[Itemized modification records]
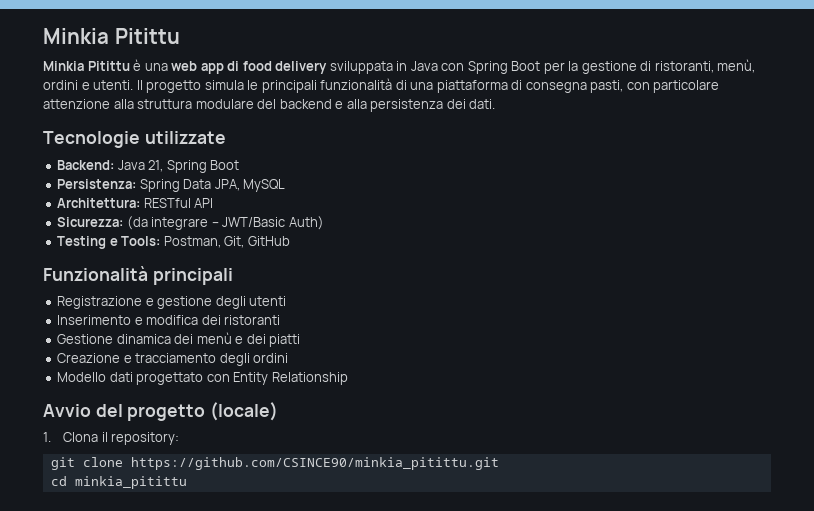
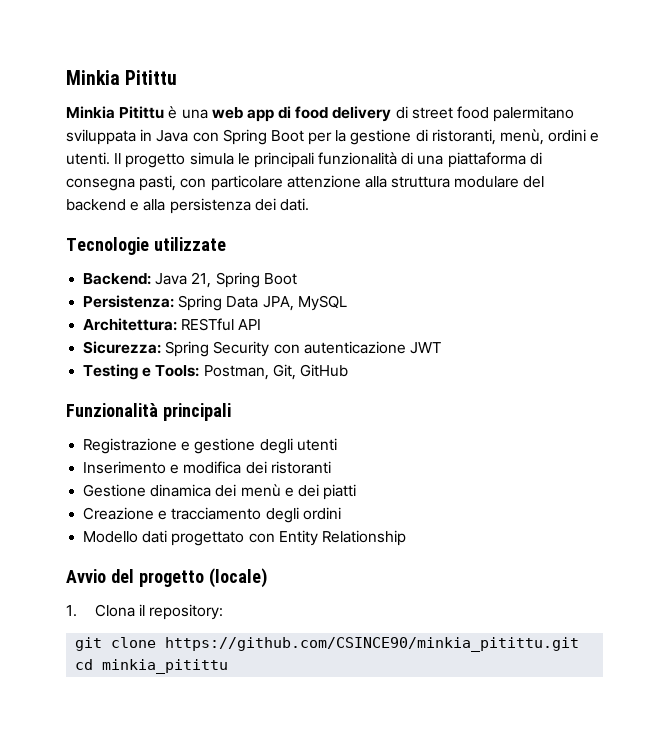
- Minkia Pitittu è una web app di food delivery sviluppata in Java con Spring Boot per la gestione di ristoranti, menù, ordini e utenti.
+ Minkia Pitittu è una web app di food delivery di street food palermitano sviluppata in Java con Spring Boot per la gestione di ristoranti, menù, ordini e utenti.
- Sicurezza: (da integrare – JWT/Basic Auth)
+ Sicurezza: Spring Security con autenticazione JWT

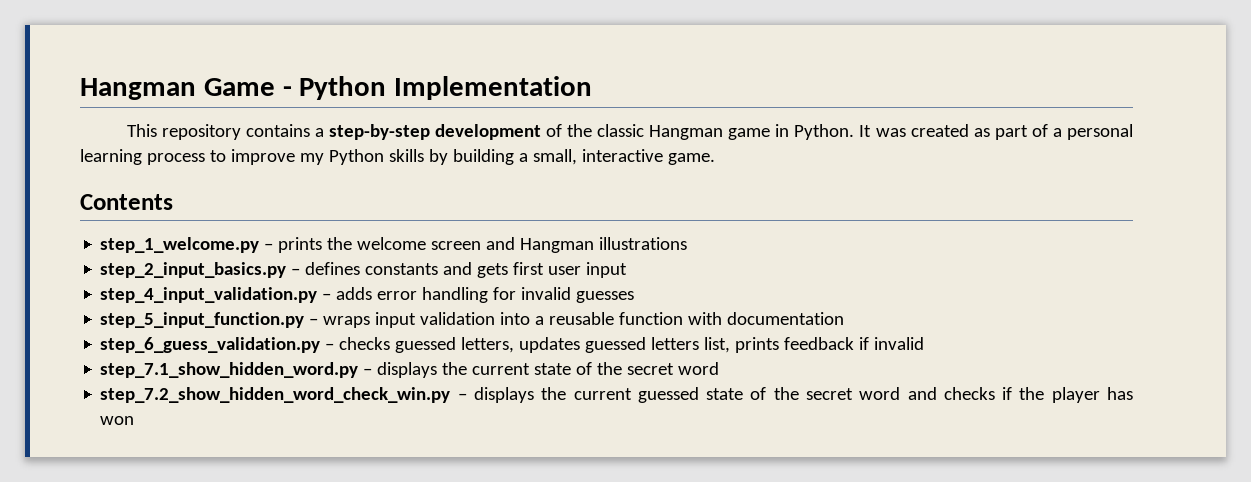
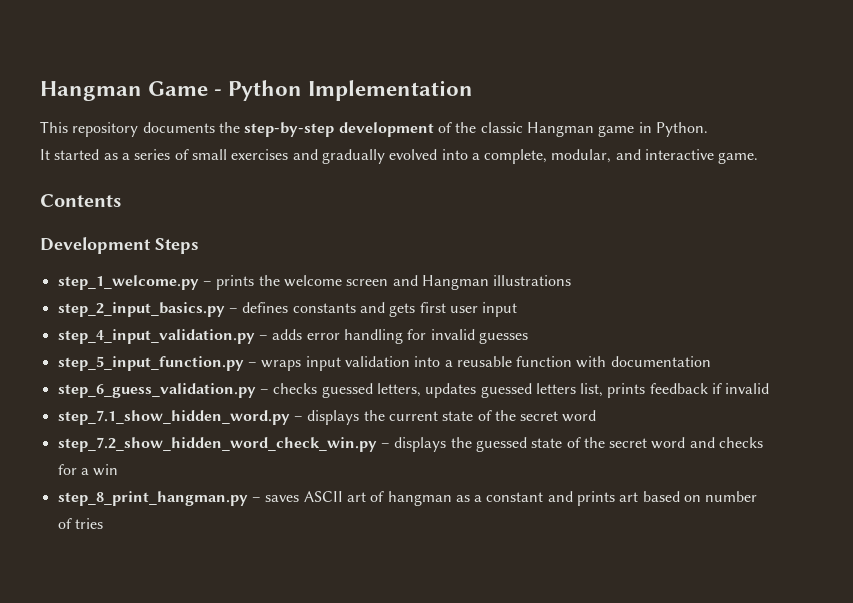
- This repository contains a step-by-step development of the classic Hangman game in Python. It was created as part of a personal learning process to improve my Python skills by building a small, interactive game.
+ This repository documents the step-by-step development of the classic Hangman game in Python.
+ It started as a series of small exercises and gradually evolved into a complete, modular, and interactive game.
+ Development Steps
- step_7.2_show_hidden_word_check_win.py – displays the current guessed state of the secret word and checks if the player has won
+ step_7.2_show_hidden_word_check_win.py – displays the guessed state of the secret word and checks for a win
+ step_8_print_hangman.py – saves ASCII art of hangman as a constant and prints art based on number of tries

TASK PROMPT
Up to and including the line containing "checks for a win", quote each line of the entries above from the very first, please, exactly and without images.

TASK SOLUTION
- Minkia Pitittu è una web app di food delivery sviluppata in Java con Spring Boot per la gestione di ristoranti, menù, ordini e utenti.
+ Minkia Pitittu è una web app di food delivery di street food palermitano sviluppata in Java con Spring Boot per la gestione di ristoranti, menù, ordini e utenti.
- Sicurezza: (da integrare – JWT/Basic Auth)
+ Sicurezza: Spring Security con autenticazione JWT

- This repository contains a step-by-step development of the classic Hangman game in Python. It was created as part of a personal learning process to improve my Python skills by building a small, interactive game.
+ This repository documents the step-by-step development of the classic Hangman game in Python.
+ It started as a series of small exercises and gradually evolved into a complete, modular, and interactive game.
+ Development Steps
- step_7.2_show_hidden_word_check_win.py – displays the current guessed state of the secret word and checks if the player has won
+ step_7.2_show_hidden_word_check_win.py – displays the guessed state of the secret word and checks for a win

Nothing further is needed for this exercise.